The records are to be copied from the line that contains "text: BR120119-4 ->" through their last line, word for word, with every picture left out.

:: Information ::

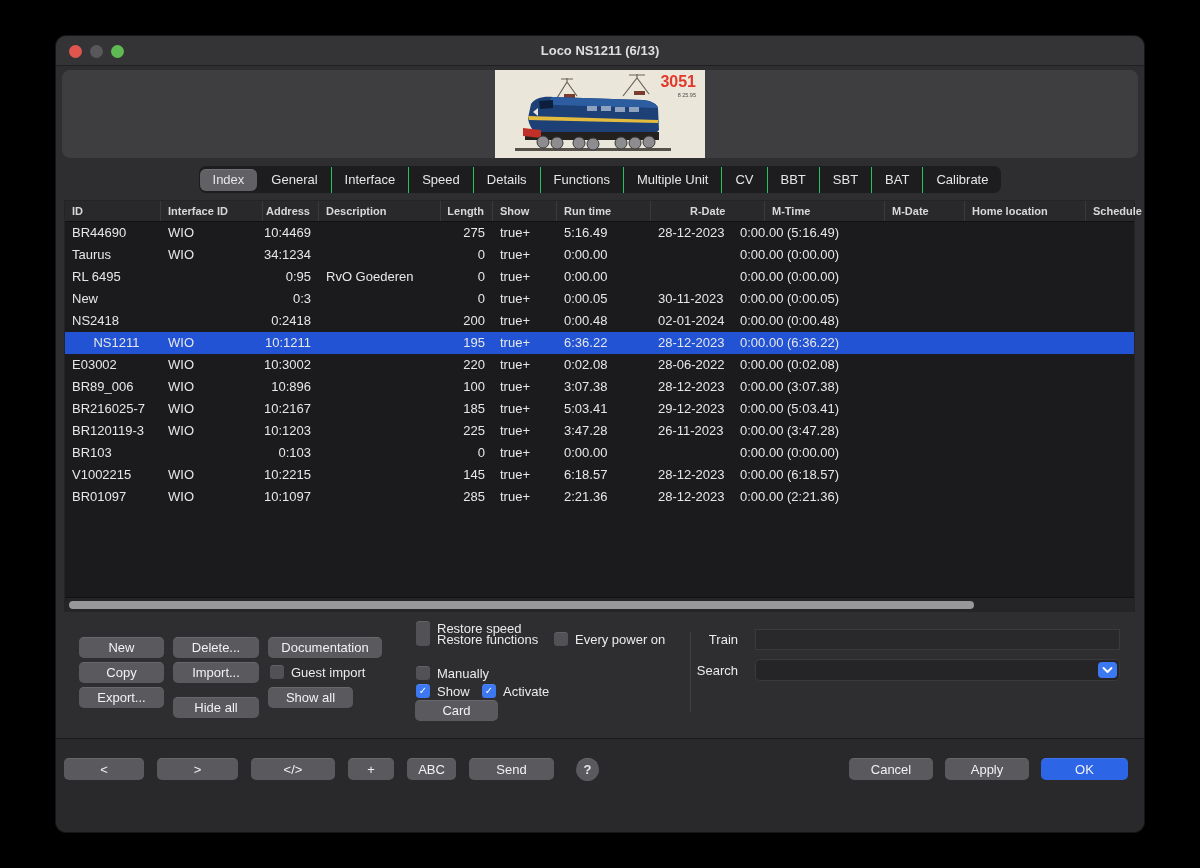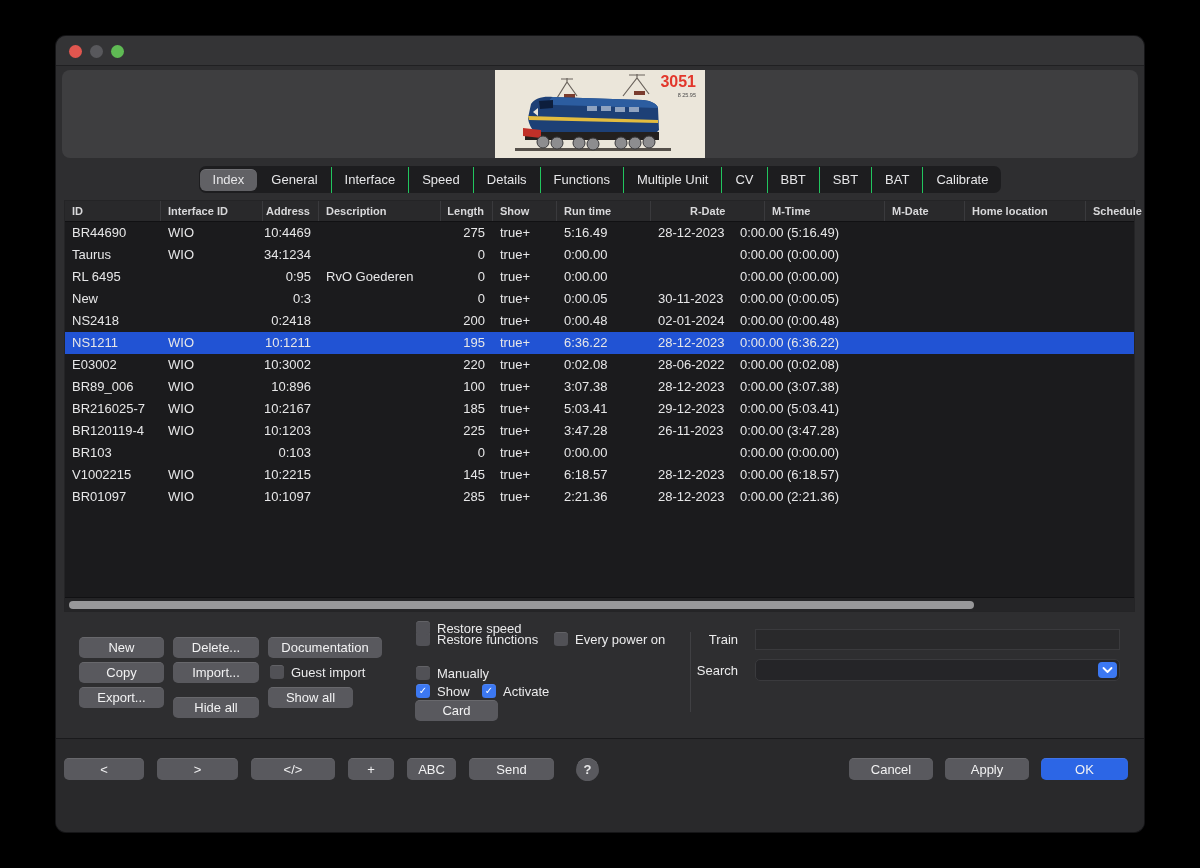"Loco NS1211 (6/13)" div.title { html: none -> <div>Loco NS1211 (6/13)</div> }
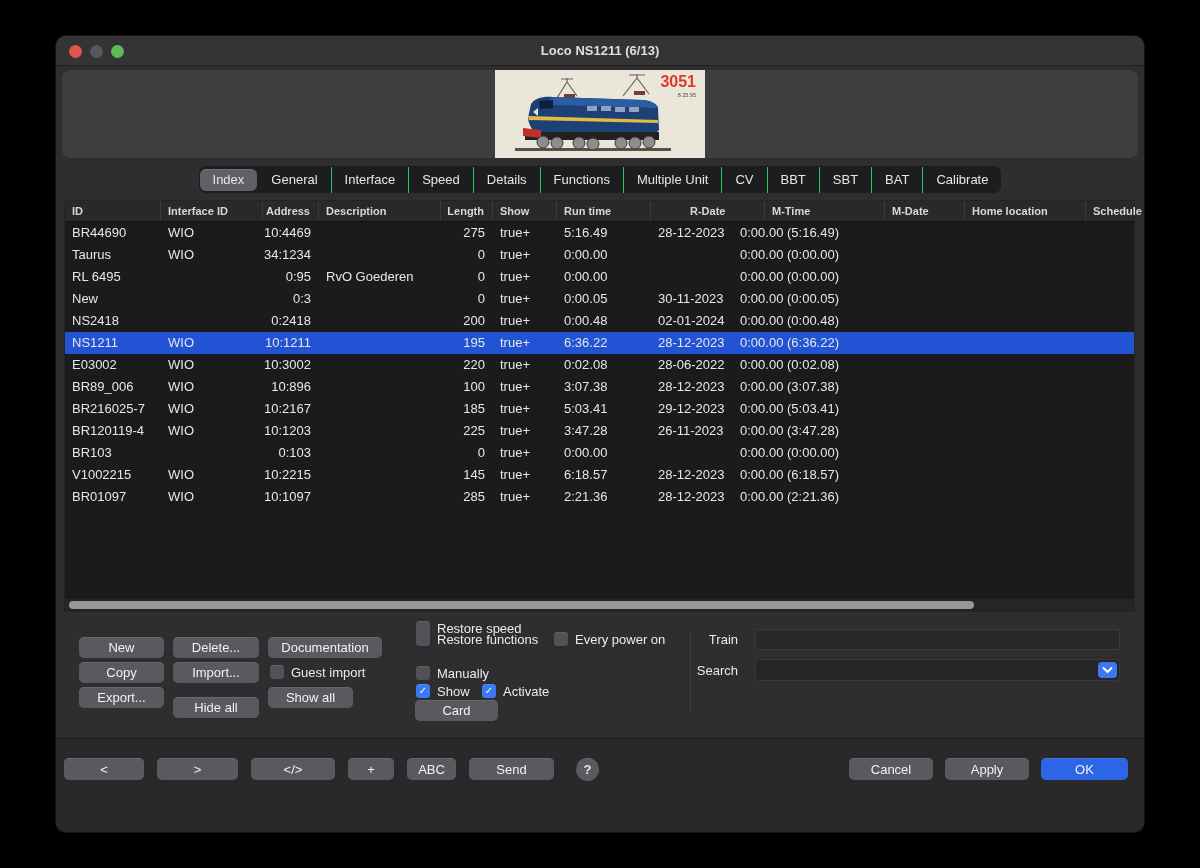"NS1211" div.tcell { text-align: none -> center }
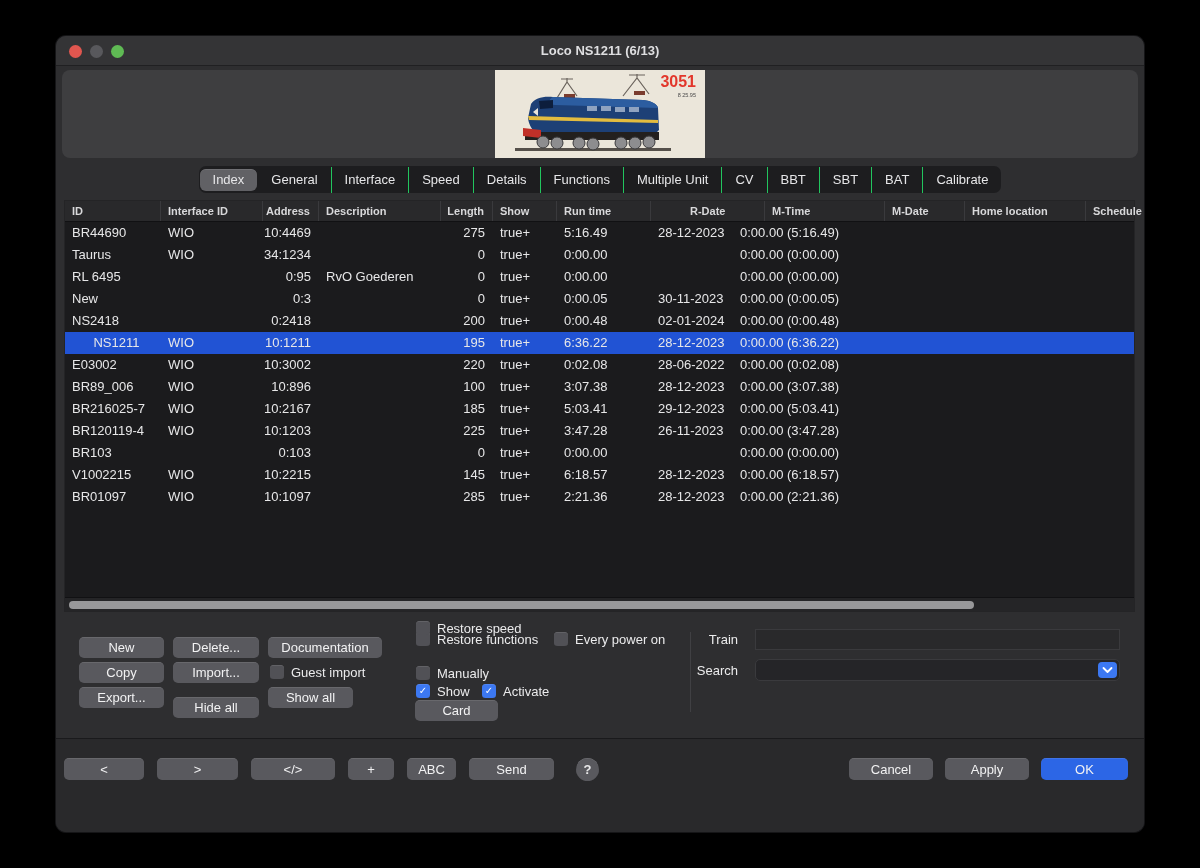"BR120119-4" div.tcell { text: BR120119-4 -> BR120119-3 }
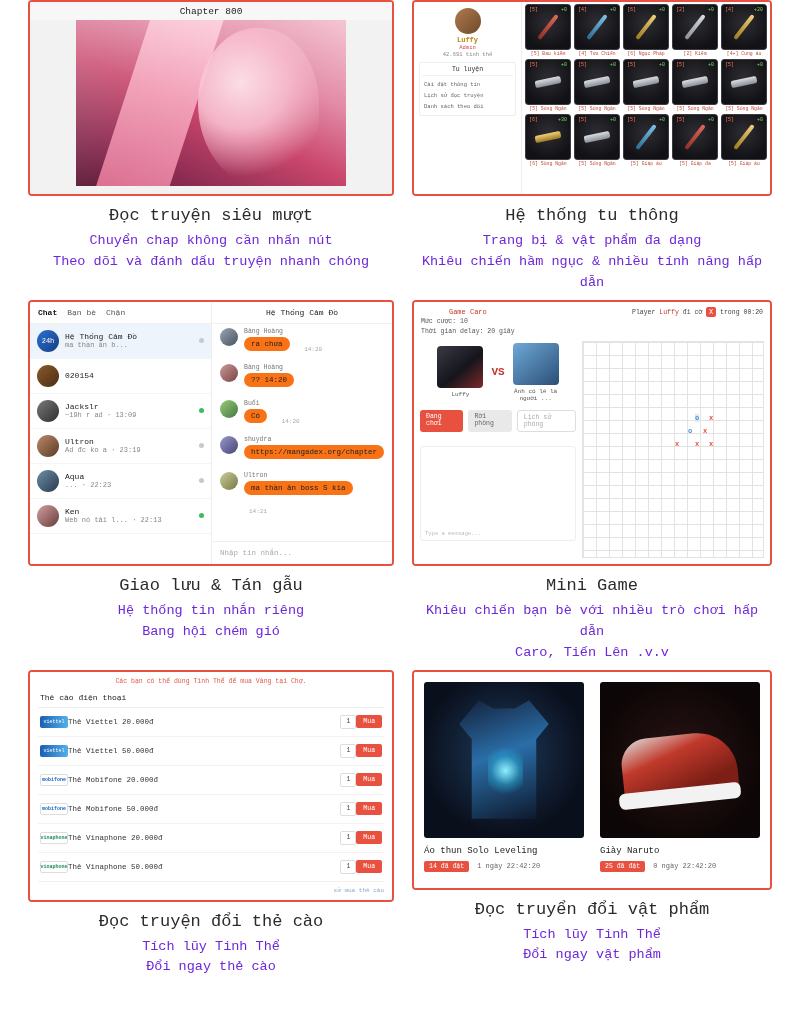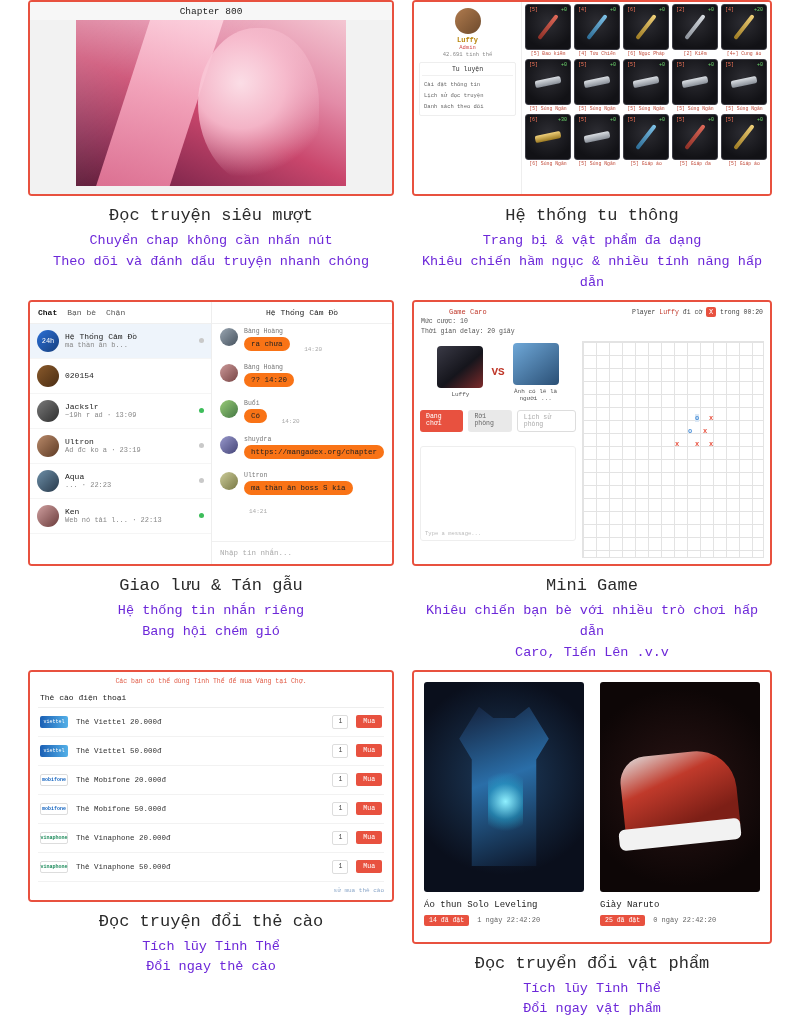"Thẻ Viettel 20.000đ" .tc-row { gap: 8px -> 0 }
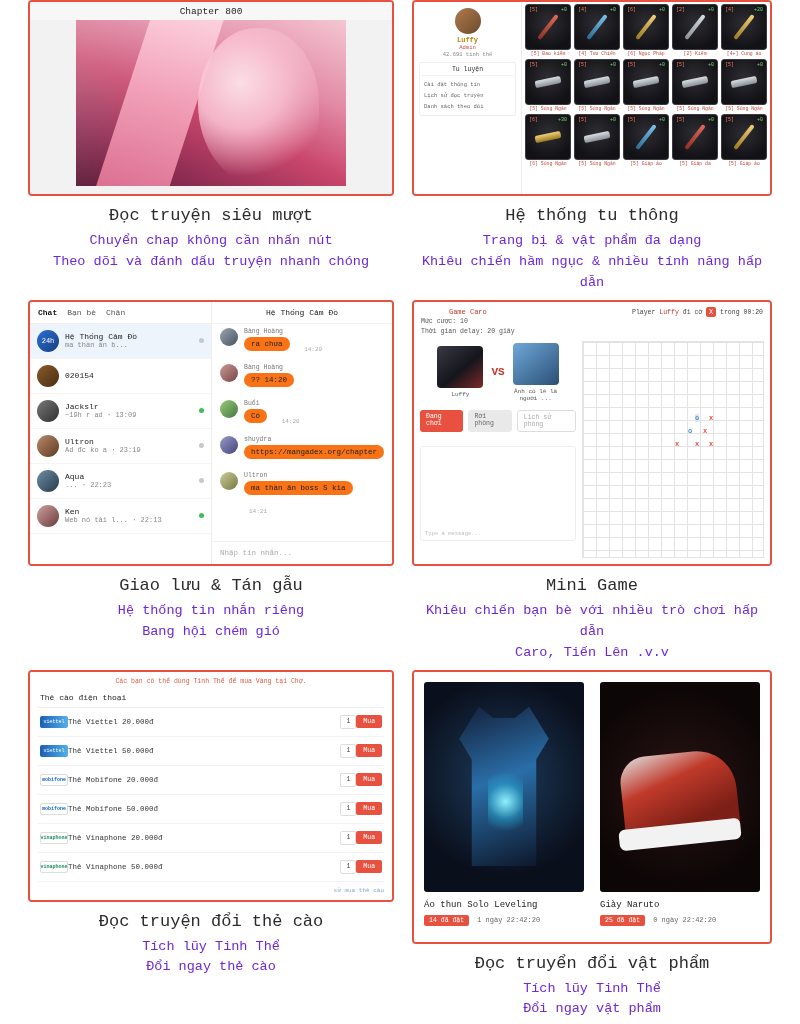"Áo thun Solo Leveling" .vatpham { height: 270px -> 216px }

:::

* [Output of the exercise]
"BR120119-4" div.tcell { text: BR120119-4 -> BR120119-3 }
"Thẻ Viettel 20.000đ" .tc-row { gap: 8px -> 0 }
"Áo thun Solo Leveling" .vatpham { height: 270px -> 216px }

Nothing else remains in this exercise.